4.2. Rights of Inspection

4.2.1 The use of The Home Depot Marks under the SPA shall be subject to the prior written approval by Homer as to the quality and style used. At least six (6) samples of each brochure or item concerning each such use shall be furnished free of charge to Homer by Service Provider for the purpose of Homer’s examination and approval hereunder sufficiently in advance of any sale, advertisement, or distribution thereof. Thereafter, any change in the quality or style of the use of The Home Depot Marks shall be submitted in like fashion for approval by Homer in advance of any sale, advertisement, or distribution thereof.

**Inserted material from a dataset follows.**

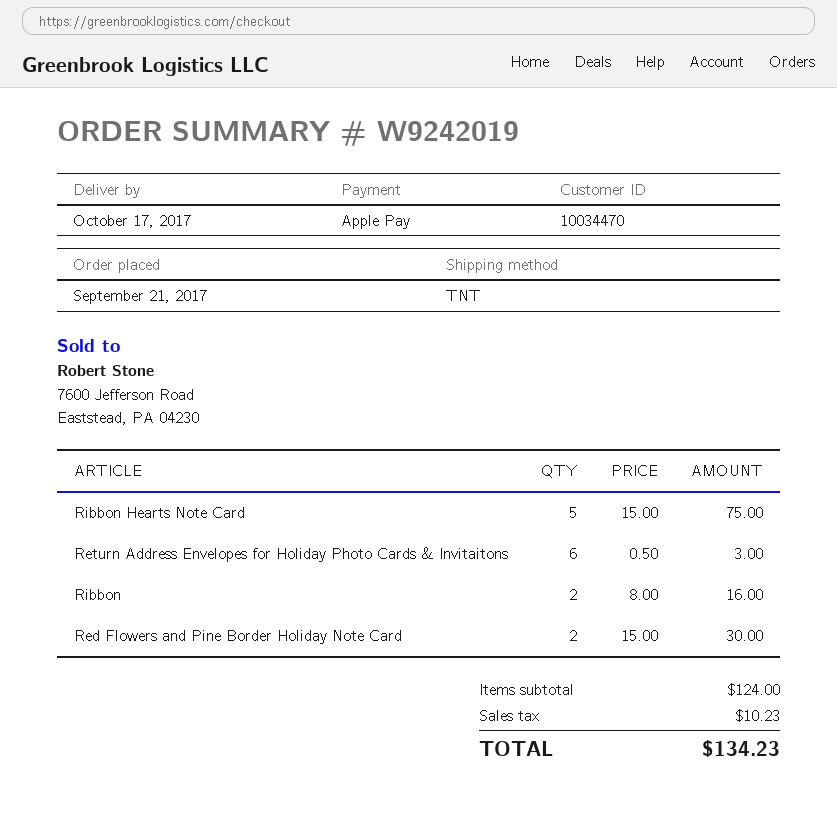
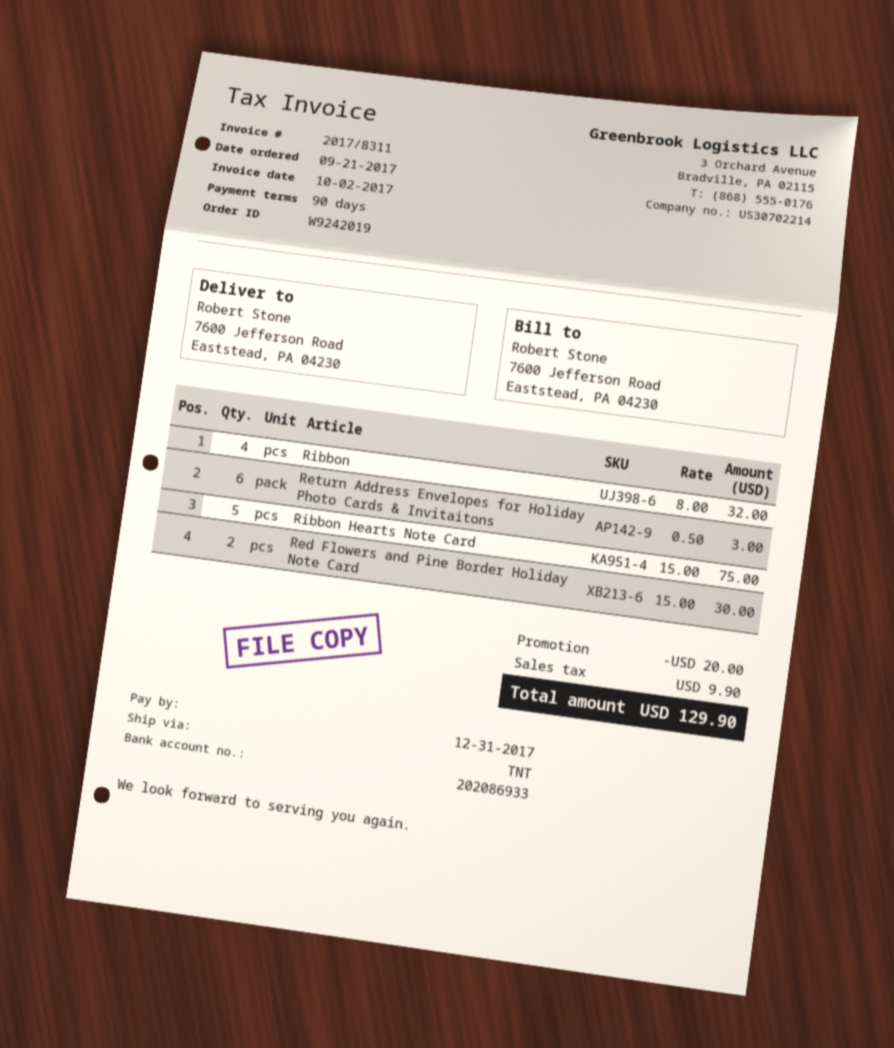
Ribbon: 2 x 8.00 = 16.00 -> 4 x 8.00 = 32.00
discount: none -> 20.00
tax: 10.23 -> 9.90
total: 134.23 -> 129.90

Section 5. Service Provider Quality Control

5.1 Maintenance of Quality

5.1.1 In the course of using The Home Depot Marks under the SPA, The Home Depot shall maintain and adhere to specifications and standards of quality with respect to the Service Provider Marks that conform to or exceed those specifications and quality standards provided to The Home Depot by Service Provider (the “Service Provider Standards”) and those imposed by law.

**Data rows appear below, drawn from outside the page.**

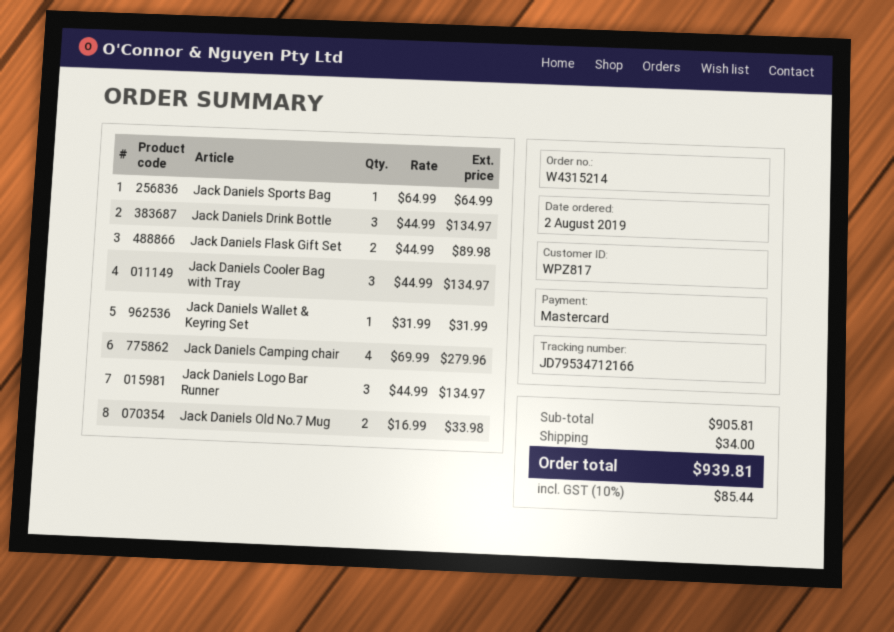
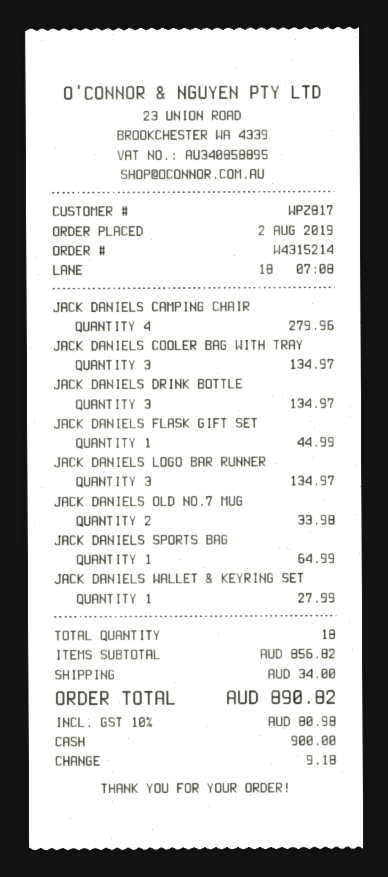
payment method: Mastercard -> cash
Jack Daniels Flask Gift Set: 2 for 89.98 -> 1 for 44.99
Jack Daniels Wallet & Keyring Set: 1 for 31.99 -> 1 for 27.99
subtotal: 905.81 -> 856.82
tax: 10% = 85.44 -> 10% = 80.98
total: 939.81 -> 890.82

5.1.2 In the event that Service Provider desires to change the Service Provider Standards, it will notify The Home Depot in writing of such changes, and will afford The Home Depot a reasonable time period in which to adopt such changes as may be required for The Home Depot to conform to the changed Service Provider Standards.

5.2. Rights of Inspection.

5.2.1 The use by The Home Depot of the Service Provider Marks under the SPA shall be subject to the prior written approval of Service Provider as to the quality and style used by The Home Depot. At least six (6) samples of each brochure or item concerning each such use shall be furnished free of charge to Service Provider by The Home Depot for the purpose of Service Provider’s examination and approval hereunder sufficiently in advance of any sale, advertisement or distribution thereof. Thereafter, any change in the quality or style of the use of the Service Provider Marks shall be submitted in like fashion for approval by Service Provider in advance of any sale, advertisement or distribution thereof.

 

Section 6. Protection of Trademark Rights

6.1 The Home Depot Marks

6.1.1 Service Provider will apply to all material that includes any The Home Depot Mark a notice or notices of trademark ownership, licensing, or registration as required by The Home Depot and by law. In all printed sales material, catalogs, advertisements, videos, and other tangible references to any The Home Depot Mark, Service Provider will print the following statements in a clear, visible position:

(a) “[The Home Depot Marks]2 are registered service marks and trademarks of Homer TLC, Inc.”; and

(b) any other statements legally required or advisable, or reasonably requested by The Home Depot, to preserve and protect The Home Depot Marks (e.g., use of the registration notice ® or other proper notice to indicate a federally registered trademark and the “TM” or “SMsymbol to indicate an unregistered mark in which The Home Depot or Homer claims rights and/or which is the subject of a state registration).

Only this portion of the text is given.